On pp. 123-132, the book proves integration by parts and deduces the Divergence theorem from it. Since it looks very similar to the proof I saw for the 2- and 3-dimensional case in Analysis two (the only difference is having more variables and hence more $dx$'s and more derivatives), I think I will sooner or later adapt that proof into one written over here to have it available.

Update

One way to deduce it from other results is using Stokes' theorem (the one with the exterior derivatives, not the one with the integral of the curl). Said theorem states:

$$\int_U\mathrm{d}\omega=\int_{\partial U}\omega.$$

Let us find a form such that:

$$\mathrm{d}\omega=\nabla\cdot F\mathrm{d}V_{n+1},$$

where $F$ is a field on $\mathbb{R}^{n+1}$ and $\mathrm{d}V_{n+1}$ is the canonical volume form on $\mathbb{R}^{n+1}$. It is easily seen that this gives:

$$\omega=\sum_i(-1)^{i-1}F_i\ast(\mathrm{d}x_i),$$

where $\ast(\mathrm{d}x_i)$ is $\mathrm{d}V$ with $\mathrm{d}x_i$ removed. So the LHS is easy. The RHS, on the other hand, needs a pullback via a chart. The hypersurface is $\mathcal{C}^k$, so we have a $\mathcal{C}^k$ chart $G(x)=(x,\phi(x))$. I didn't calculate the pullback in general, but I did a calculation for $n+1=3$. In that case, we have:

$$\omega=F_1\mathrm{d}x_2\wedge\mathrm{d}x_3-F_2\mathrm{d}x_1\wedge\mathrm{d}x_3+F_3\mathrm{d}x_1\wedge\mathrm{d}x_3.$$

Before pulling back $\omega$, we pull back $\mathrm{d}x_i$. Since the first two coordinates of $\mathrm{d}G$ are the identity, $\mathrm{d}x_1$ and $\mathrm{d}x_2$ are pulled back to "themselves". Instead, $\mathrm{d}x_3$ is pulled back to $\mathrm{d}\phi$. Now we use the linearity and distributivity over wedges of the pullback:

\begin{align*} G^\ast\omega={}&F_1G^\ast(\mathrm{d}x_2)\wedge G^\ast(\mathrm{d}x_3)-F_2G^\ast(\mathrm{d}x_1)\wedge G^\ast(\mathrm{d}x_3)+F_3G^\ast(\mathrm{d}x_1)\wedge G^\ast(\mathrm{d}x_2)={} \\ {}={}&F_1\mathrm{d}x_2\wedge\mathrm{d}\phi-F_2\mathrm{d}x_1\wedge\mathrm{d}\phi+F_3\mathrm{d}x_1\wedge\mathrm{d}x_2={} \\ {}={}&F_1\mathrm{d}x_2\wedge(\partial_1\phi\mathrm{d}x_1+\partial_2\phi\mathrm{d}x_2)-F_2\mathrm{d}x_1\wedge(\partial_1\mathrm{d}x_1+\partial_2\mathrm{d}x_2)+F_3\mathrm{d}x_1\wedge\mathrm{d}x_2={} \\ {}\underset{\mathrm{d}V':=\mathrm{d}x_1\wedge\mathrm{d}x_2}{=}{}&(-F_1\partial_1\phi-F_2\partial_2\phi+F_3)\mathrm{d}V'={} \\ {}={}&(-\nabla\phi,1)\cdot F\mathrm{d}V'. \end{align*}

So trusting this calculation generalizes to the same formula in arbitrary dimensions, we get exactly the theorem desired.

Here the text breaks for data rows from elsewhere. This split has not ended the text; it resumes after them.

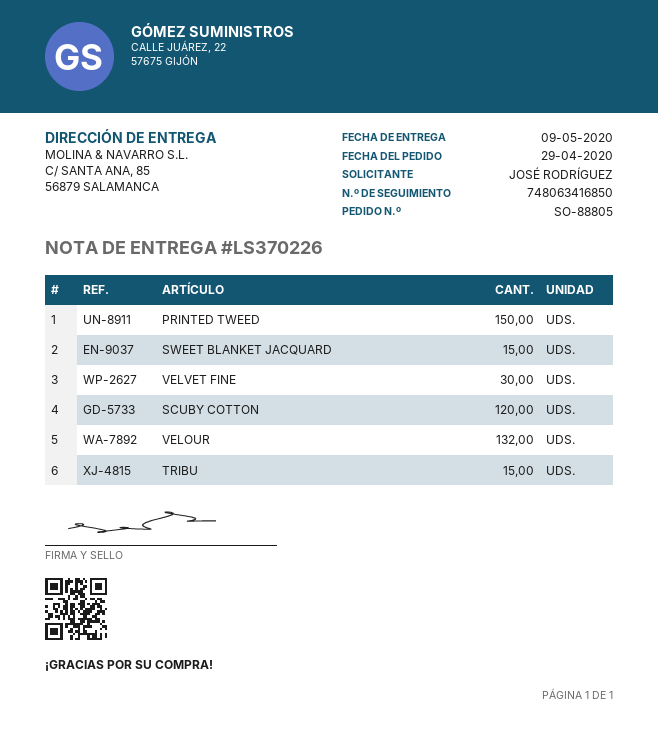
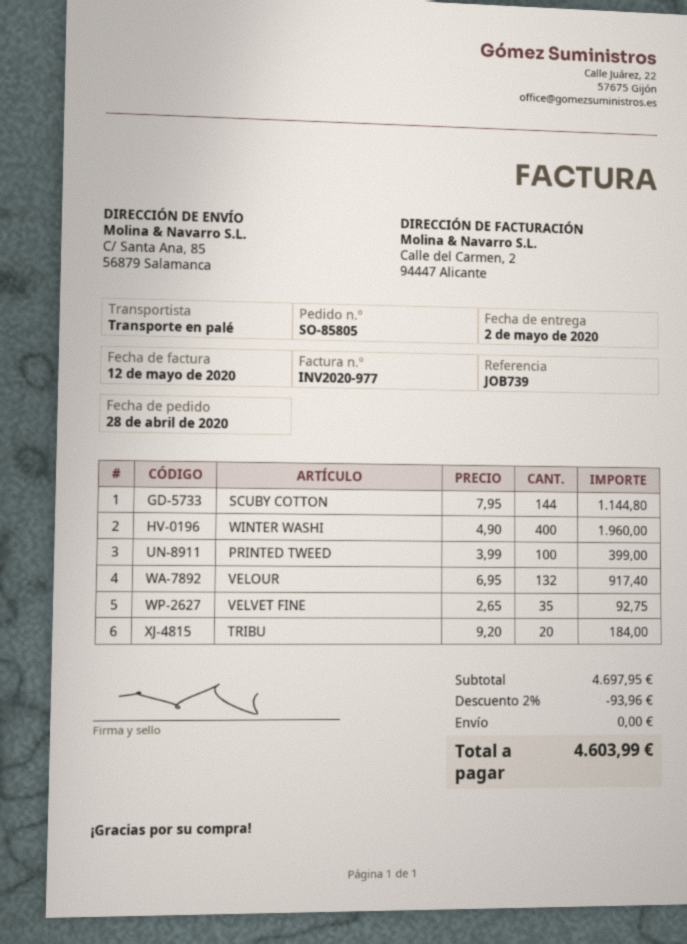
order number: SO-88805 -> SO-85805
order date: 2020-04-29 -> 2020-04-28
delivery date: 2020-05-09 -> 2020-05-02
PRINTED TWEED: 150 -> 100
SWEET BLANKET JACQUARD: 15 -> none
VELVET FINE: 30 -> 35
SCUBY COTTON: 120 -> 144
TRIBU: 15 -> 20
WINTER WASHI: none -> 400

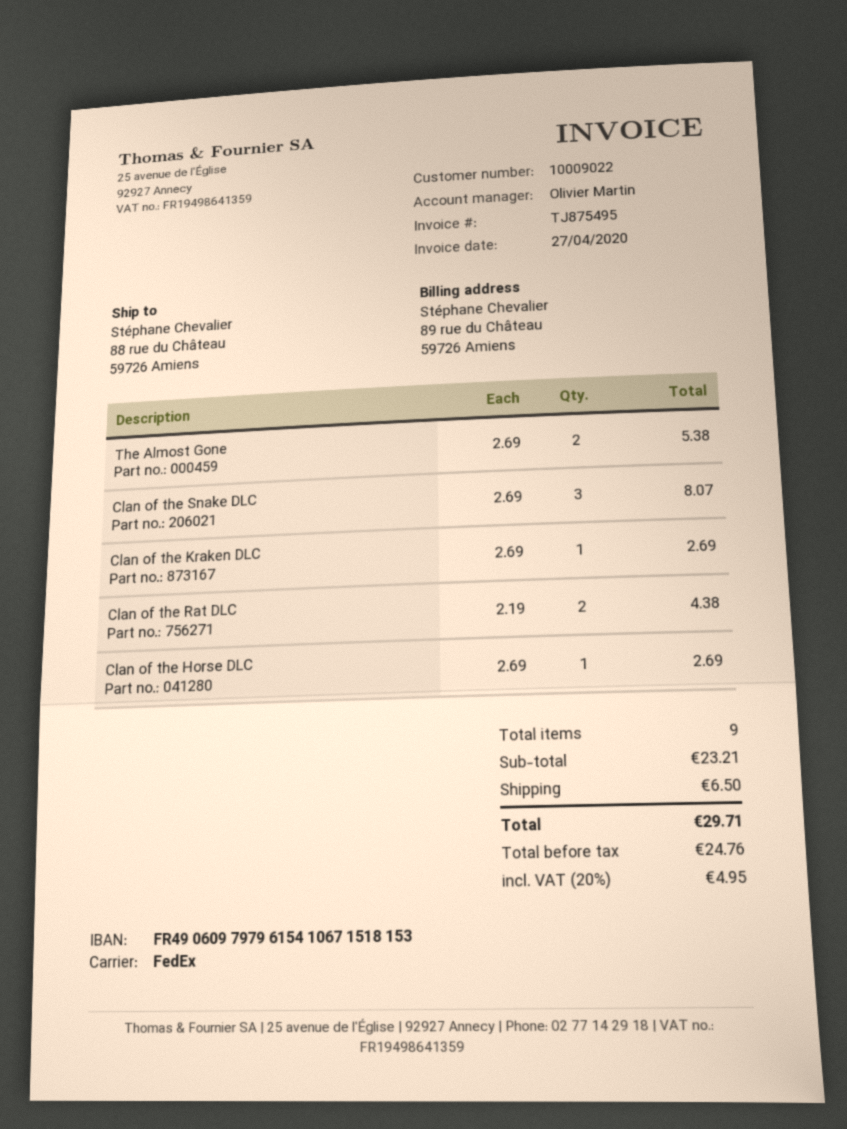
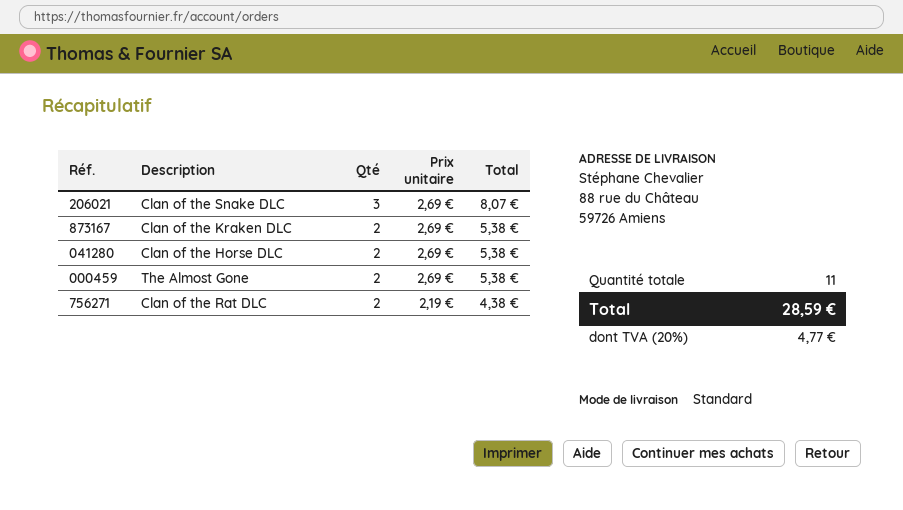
shipping method: FedEx -> standard
Clan of the Kraken DLC: 1 x 2.69 = 2.69 -> 2 x 2.69 = 5.38
Clan of the Horse DLC: 1 x 2.69 = 2.69 -> 2 x 2.69 = 5.38
total quantity: 9 -> 11
shipping: 6.50 -> none
tax: 20% = 4.95 -> 20% = 4.77
total: 29.71 -> 28.59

While we are at it, let us see where the surface measure come from. The orientation on the boundary $\partial U$ is the interior product of the canonical volume form $\mathrm{d}V=\bigwedge_1^{n+1}\mathrm{d}x_i$ and the normal field $\nu=(-\nabla\phi,1)$. Let us compute this:

$$\iota_\nu\mathrm{d}V=\sum(-1)^{i-1}N_i\mathrm{d}V_{\widehat{\mathrm{d}x_i}}=\sum_{i=1}^n(-1)^i\partial_i\phi\mathrm{d}V_{\widehat{\mathrm{d}x_i}}+(-1)^n\mathrm{d}V_{\widehat{\mathrm{d}x_{n+1}}}.$$

Let us, once again, set $n=2$. Then:

$$\iota_\nu\mathrm{d}V=-\partial_1\phi\mathrm{d}x_2\wedge\mathrm{d}x_3+\partial_2\phi\mathrm{d}x_1\wedge\mathrm{d}x_3+\mathrm{d}x_1\wedge\mathrm{d}x_2.$$

Pull it back:

\begin{align*} G^\ast(\iota_\nu\mathrm{d}V)={}&-\partial_1\phi\mathrm{d}x_2\wedge\mathrm{d}\phi+\partial_2\phi\mathrm{d}x_1\wedge\mathrm{d}\phi+\mathrm{d}x_1\wedge\mathrm{d}x_2={} \\ {}={}&(\partial_1\phi)^2\mathrm{d}V+(\partial_2\phi)^2\mathrm{d}V'+\mathrm{d}V'={} \\ {}={}&(\nabla\phi\cdot\nabla\phi+1)\mathrm{d}V', \end{align*}

where $\mathrm{d}V'$ is as defined above. Oh. The square root is not present. But then again, we were supposed to normalize the normal before $\iota_\nu$-ing, so the normalizing factor makes the square root appear again. Fantastic!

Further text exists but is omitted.